1.2 Payment Terms The Minimum Guarantee and Royalties must be paid by transfer into the following bank account or another bank account as instructed by NTMEC in writing:

Any and all payments and contributions to be made under this Agreement by Supplier to NTMEC must be made in freely transferable AUS dollars free and clear of, and without deduction or liability for, any and all taxes (including GST), set-offs, deductions and/or withholdings of whatsoever nature which may be applicable in respect of such payment. All amounts payable hereunder that are not paid on the due date shall bear interest at the rate of three percent (3%) prorated on a daily basis.

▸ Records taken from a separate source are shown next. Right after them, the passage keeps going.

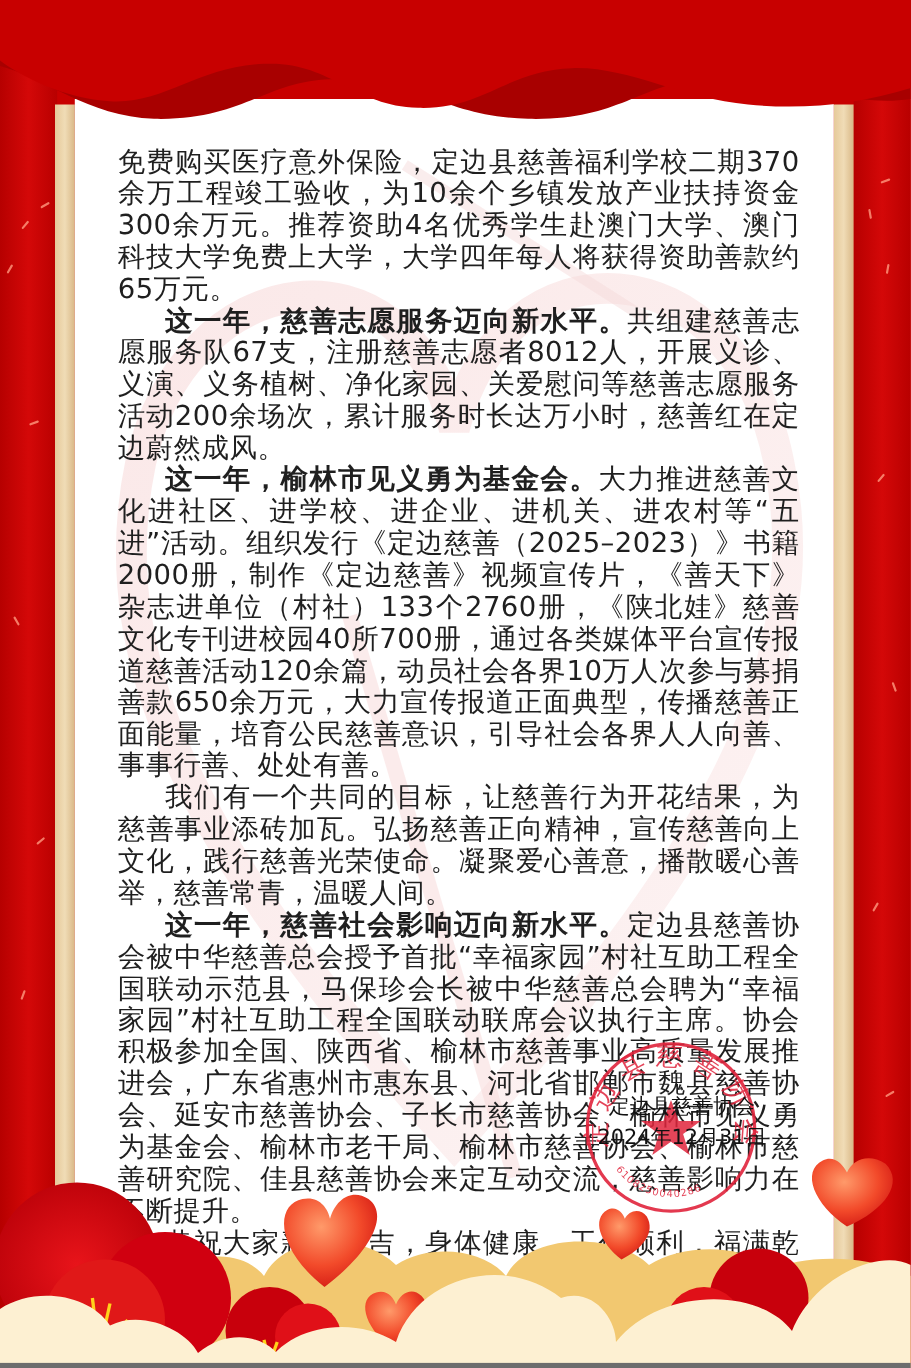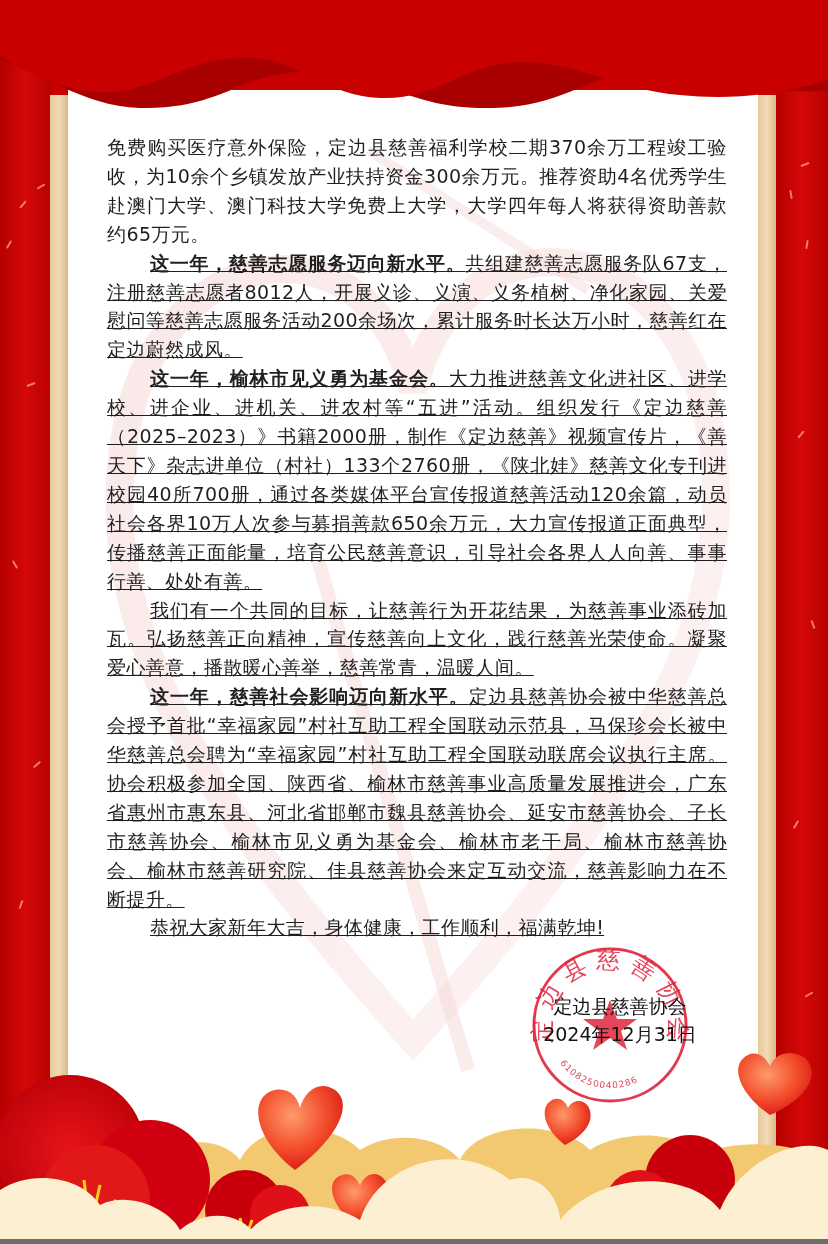--- a/index.html
+++ b/index.html
@@ -7,23 +7,23 @@
   .red-side{position:absolute;top:0;bottom:0;width:52px;background:linear-gradient(90deg,#b60000,#d40808 50%,#b80000);}
   .red-left{left:0;}
   .red-right{right:0;}
   .cream{position:absolute;top:95px;bottom:60px;width:18px;background:linear-gradient(90deg,#e6c99a,#f0dcb6 50%,#d9b887);}
   .cream-left{left:50px;}
   .cream-right{left:758px;}
   .panel{position:absolute;left:68px;top:90px;width:690px;height:1150px;background:#ffffff;overflow:hidden;}
   .watermark{position:absolute;left:0;top:0;width:690px;height:1150px;}
   .curtain{position:absolute;left:0;top:0;width:828px;height:140px;}
   .confetti{position:absolute;width:2px;height:9px;background:#ff9a80;border-radius:1px;opacity:.8;}
-  .content{position:absolute;left:107px;top:133px;width:620px;color:#1f1f1f;font-size:19px;line-height:28.9px;letter-spacing:0.4px;}
+  .content{position:absolute;left:107px;top:133px;width:620px;color:#1f1f1f;font-size:25px;line-height:28.9px;letter-spacing:0.4px;}
   .content p{margin:0;text-align:justify;}
-  .indent{text-indent:43px;text-decoration:underline;}
+  .indent{text-indent:43px;}
   .bold{font-weight:bold;}
   .stamp{position:absolute;left:530px;top:945px;width:160px;height:160px;}
   .sig{position:absolute;left:540px;top:992px;width:160px;text-align:center;color:#111;font-size:19px;line-height:28px;}
   .bottom-deco{position:absolute;left:0;top:1040px;width:828px;height:204px;}
   .graybar{position:absolute;left:0;top:1239px;width:828px;height:5px;background:#6d6d6d;}
 </style>
 </head>
 <body>
 
 <div class="red-side red-left"></div>

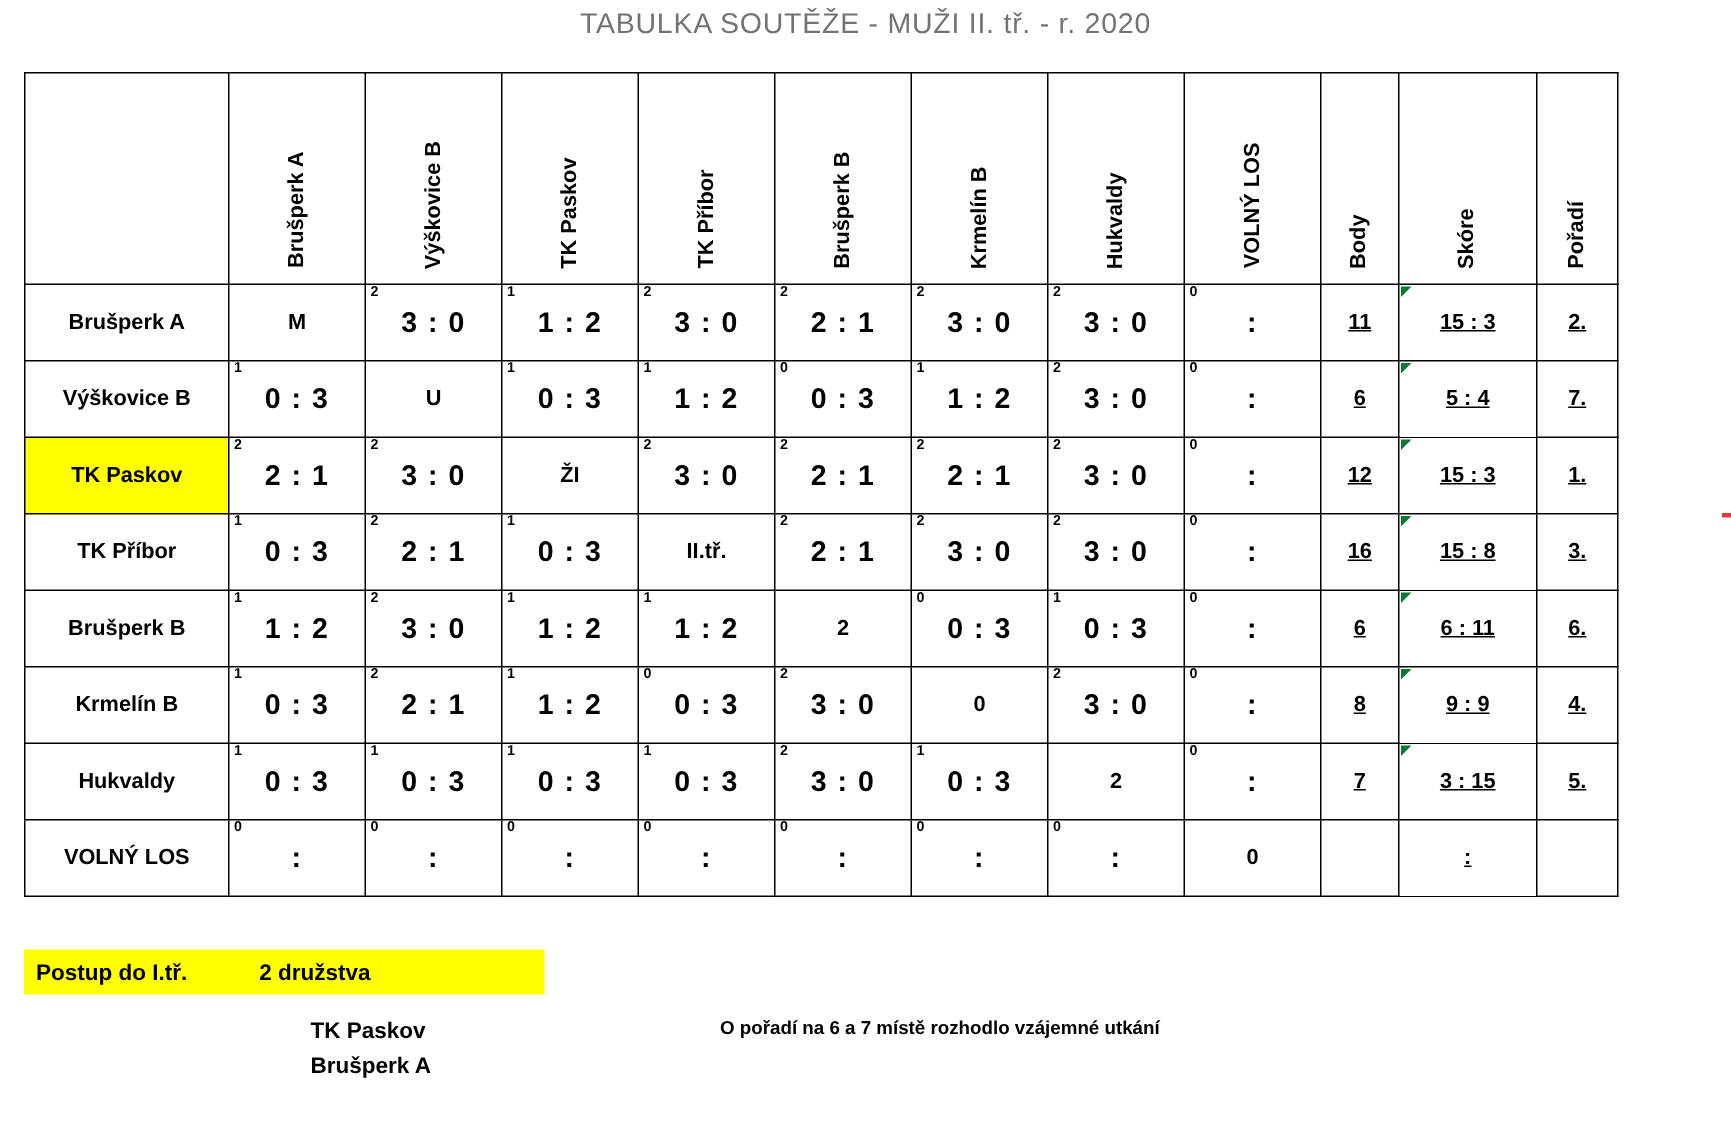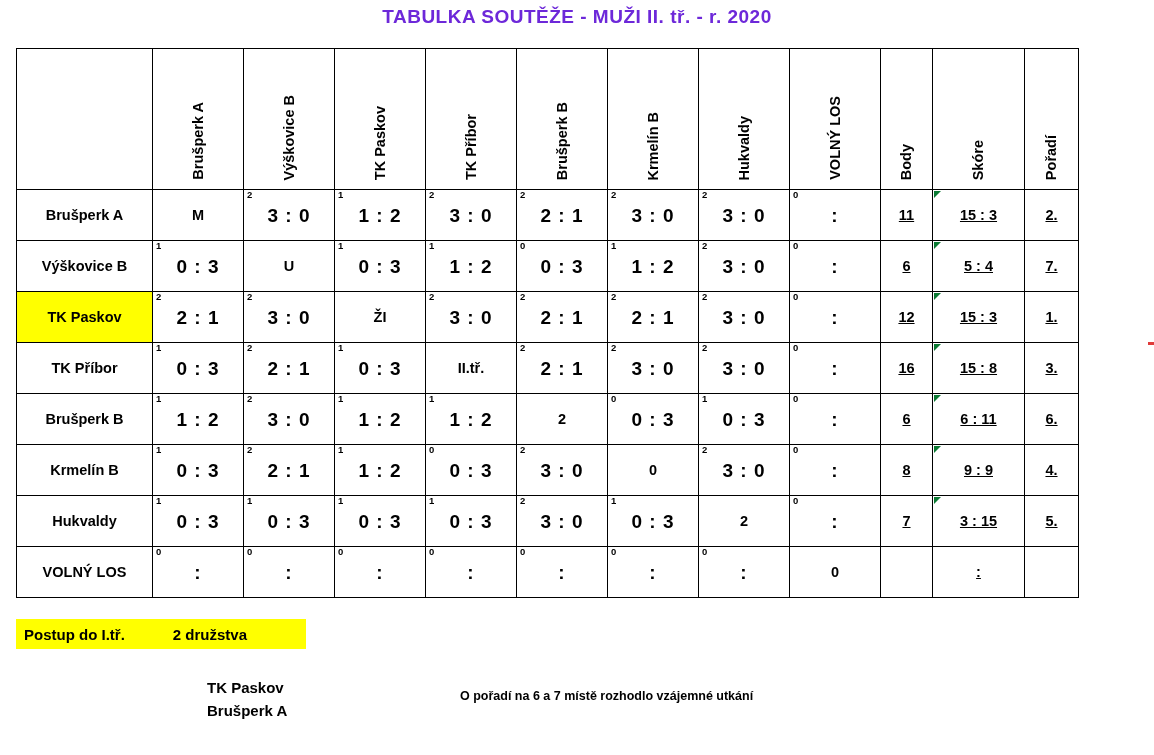--- a/index.html
+++ b/index.html
@@ -14,22 +14,22 @@
     color: #000000;
     position: relative;
     overflow: hidden;
   }
   .title {
     position: absolute;
     top: 6px;
     left: 0;
     width: 1154px;
     text-align: center;
-    color: #6d28d9;
-    font-weight: bold;
+    color: #737373;
+    font-weight: normal;
     font-size: 19px;
     letter-spacing: 0.5px;
   }
   .table-wrap {
     position: absolute;
     top: 48px;
     left: 16px;
     width: 1038px;
   }
   table.standings {
@@ -126,23 +126,23 @@
     left: 1px;
     width: 0;
     height: 0;
     border-top: 7px solid #0a7a33;
     border-right: 7px solid transparent;
   }
   td.poradi-cell { text-align: left; padding-left: 8px; }
 
   .postup {
     position: absolute;
-    top: 619px;
+    top: 633px;
     left: 16px;
-    width: 290px;
+    width: 347px;
     height: 30px;
     background: #ffff00;
     font-weight: bold;
     font-size: 15px;
     display: flex;
     align-items: center;
   }
   .postup .lbl { padding-left: 8px; }
   .postup .val { padding-left: 48px; text-align: center; }
 
@@ -150,24 +150,23 @@
     position: absolute;
     top: 676px;
     left: 207px;
     font-weight: bold;
     font-size: 15px;
     line-height: 23px;
   }
   .note {
     position: absolute;
     top: 678px;
-    left: 460px;
+    left: 480px;
     font-weight: bold;
     font-size: 12.5px;
-    margin-top: 11px;
   }
   .red-tick {
     position: absolute;
     top: 342px;
     left: 1148px;
     width: 8px;
     height: 3px;
     background: #e03a3a;
   }
 </style>

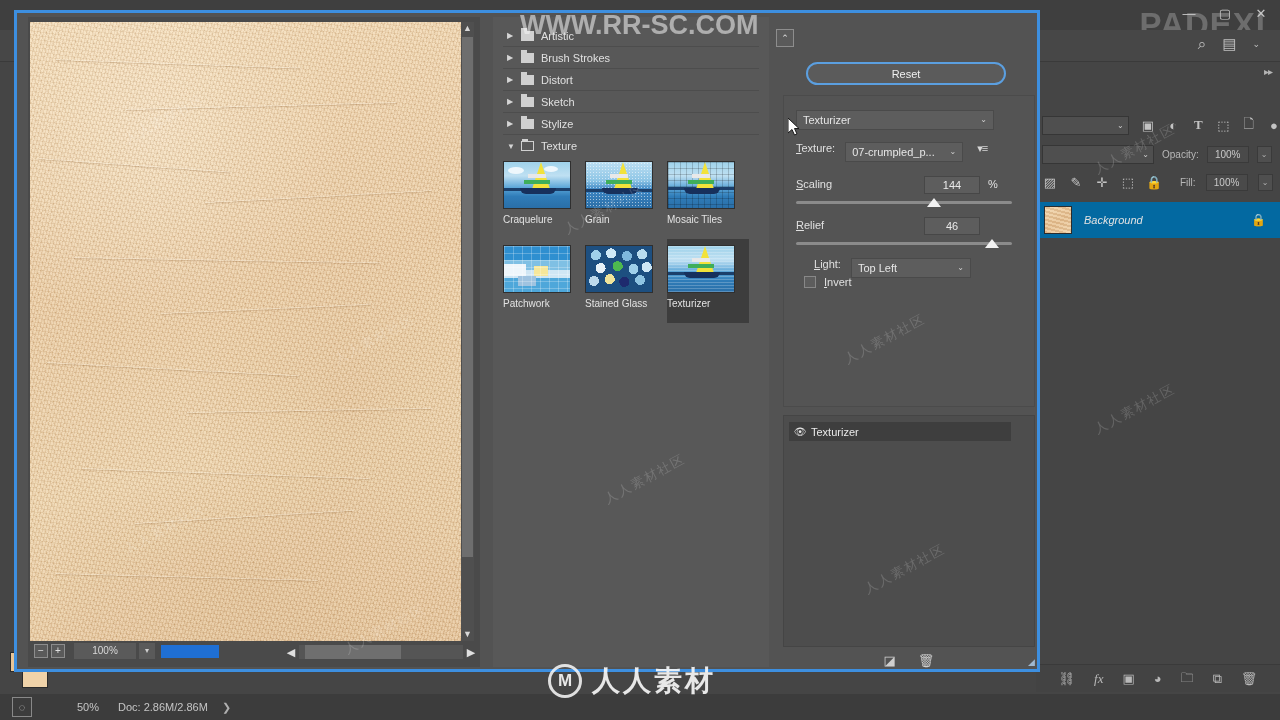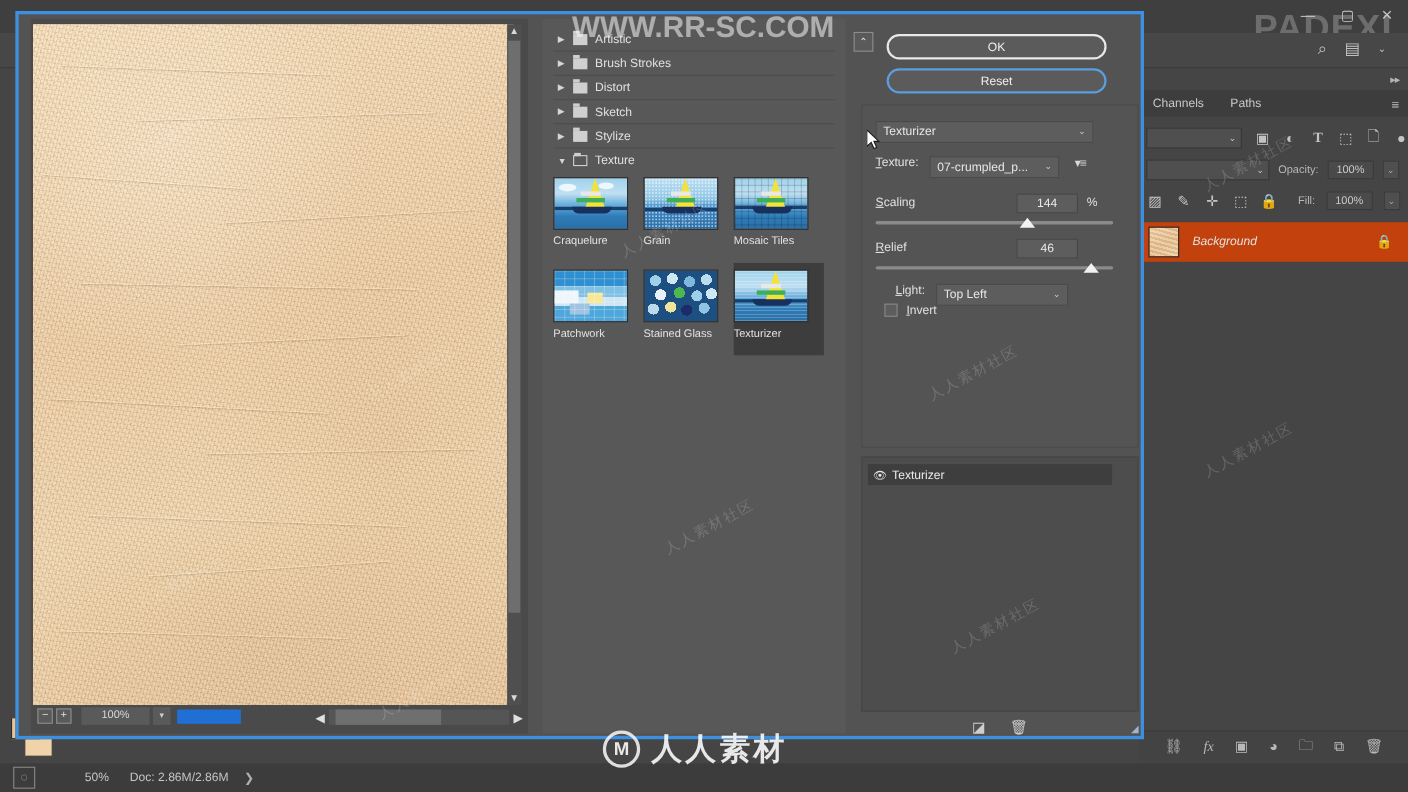--- a/index.html
+++ b/index.html
@@ -85,21 +85,21 @@
   .field-lbl { color: #b8b8b8; font-size: 10px; }
   .num-box {
     width: 42px; height: 17px; background: #4a4a4a; border: 1px solid #3a3a3a;
     color: #c9c9c9; font-size: 10px; text-align: center; line-height: 15px;
   }
   .spin { width: 15px; height: 17px; background: #4f4f4f; border: 1px solid #3a3a3a;
     color: #b0b0b0; font-size: 8px; text-align: center; line-height: 15px; }
 
   .layer-row {
     position: absolute; left: 0; top: 140px; width: 244px; height: 36px;
-    background: #c2410c; display: flex; align-items: center;
+    background: #0369a1; display: flex; align-items: center;
   }
   .layer-thumb {
     width: 28px; height: 28px; margin-left: 8px;
     border: 1px solid #2c2c2c;
     background:
       repeating-linear-gradient(15deg, rgba(180,130,80,.22) 0 2px, rgba(255,240,215,.22) 2px 4px),
       linear-gradient(150deg, #f0d4ac 0%, #e6c193 55%, #edd0a8 100%);
   }
   .layer-name { margin-left: 12px; font-style: italic; font-size: 11px; color: #e2e2e2; }
   .layer-lock { position: absolute; right: 14px; color: #d0d0d0; font-size: 12px; }
@@ -394,25 +394,20 @@
       <div class="ob-icons">
         <div class="ob-ico">⌕</div>
         <div class="ob-ico">▤</div>
         <div class="ob-ico" style="font-size:9px;">⌄</div>
       </div>
     </div>
 
     <div class="panel-dock">
       <div class="dock-collapse">▸▸</div>
 
-      <div class="dock-tabs">
-        <div class="dock-tab">Channels</div>
-        <div class="dock-tab">Paths</div>
-        <div class="dock-menu">≡</div>
-      </div>
 
       <div class="layer-toolrow1">
         <div class="blend-select">
             <span style="font-size:8px;">⌄</span>
           </div>
         <div class="tool-ico">▣</div>
         <div class="tool-ico">◐</div>
         <div class="tool-ico" style="font-family:'Liberation Serif',serif;font-weight:bold;">T</div>
         <div class="tool-ico">⬚</div>
         <div class="tool-ico">🗋</div>
@@ -637,21 +632,20 @@
           </div>
           <div class="thumb-label">Texturizer</div>
         </div>
 
       </div>
     </div>
 
     <div class="set-pane">
 
       <div class="collapse-btn">⌃</div>
-      <div class="btn-ok">OK</div>
       <div class="btn-reset">Reset</div>
 
       <div class="set-body">
 
         <div class="filter-select">
           <span>Texturizer</span>
           <span class="dd-caret">⌄</span>
         </div>
 
         <div class="row-texture">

The payment of such interest shall be in addition to and not in substitution of any and all other remedies available to NTMEC in respect of non-payment.

1.3 Costs and expenses Supplier is solely responsible for all costs and expenses in connection with its implementation or other exploitation of the rights granted to it, and the performance of all of its obligations, pursuant to this Agreement and the obtaining of any necessary authorisations, licences or permissions.

1.4 No Set off, Deduction or Counterclaim Supplier's obligations under this Agreement must be performed without any right of Supplier to invoke set off, deductions, counterclaims or other similar analogous rights.